> What the task asks:
Copy each line of the entries below that contains the string "span".
START Records shown
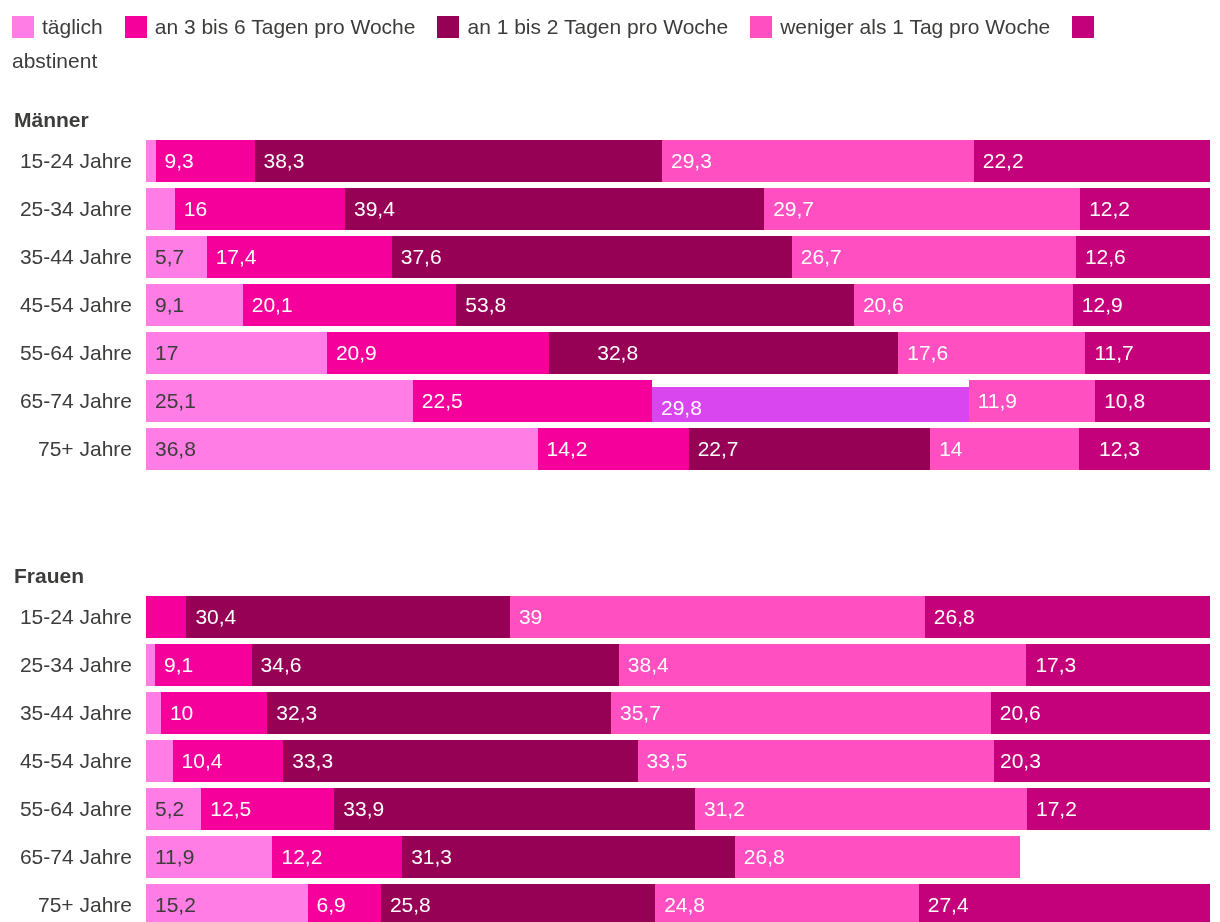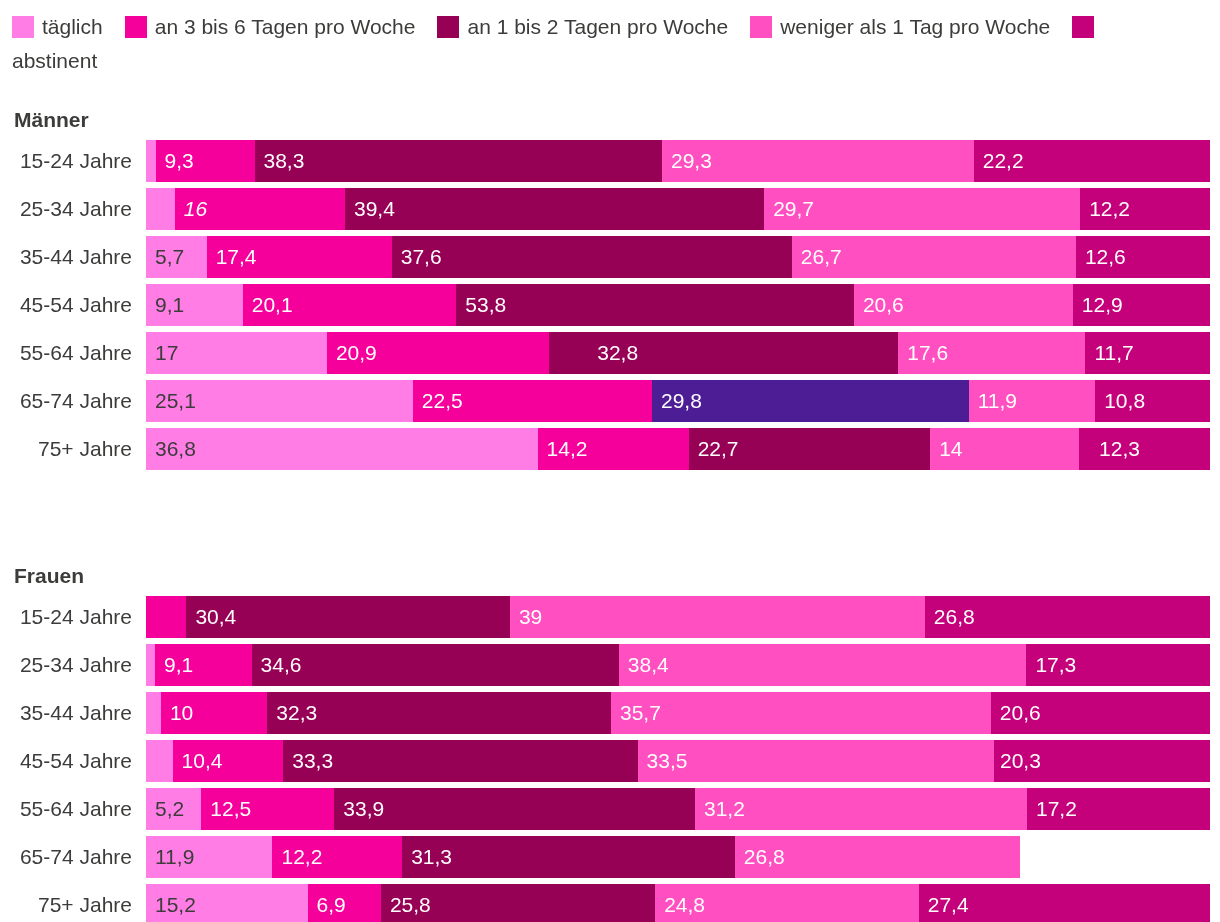--- a/index.html
+++ b/index.html
@@ -112,7 +112,7 @@
           <div class="row-label">25-34 Jahre</div>
           <div class="bar">
             <div class="seg dark-text" style="background: rgb(255, 125, 229); width: 2.7%;"></div>
-            <div class="seg" style="background: rgb(245, 0, 155); width: 16%; font-style: italic;">
+            <div class="seg" style="background: rgb(245, 0, 155); width: 16%;">
               <span>16</span>
             </div>
             <div class="seg" style="background: rgb(150, 0, 85); width: 39.4%;">

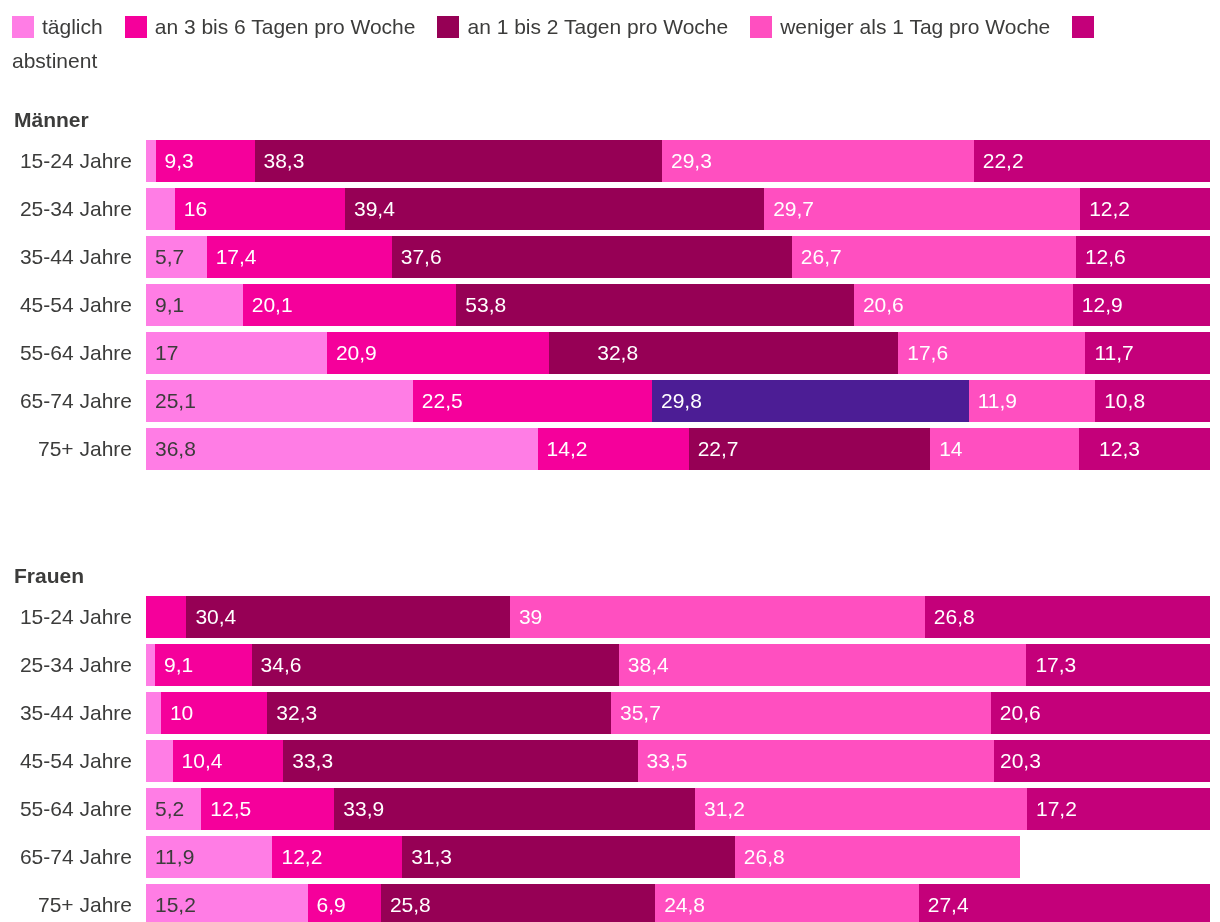--- a/index.html
+++ b/index.html
@@ -195,7 +195,7 @@
             <div class="seg" style="background: rgb(245, 0, 155); width: 22.4775%;">
               <span>22,5</span>
             </div>
-            <div class="seg" style="background: #4c1d95; width: 29.7702%;">
+            <div class="seg" style="background: #d946ef; width: 29.7702%; margin-top: 7px;">
               <span>29,8</span>
             </div>
             <div class="seg" style="background: rgb(255, 79, 192); width: 11.8881%;">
END Records shown
> Reply to the task:
               <span>16</span>
               <span>22,5</span>
               <span>29,8</span>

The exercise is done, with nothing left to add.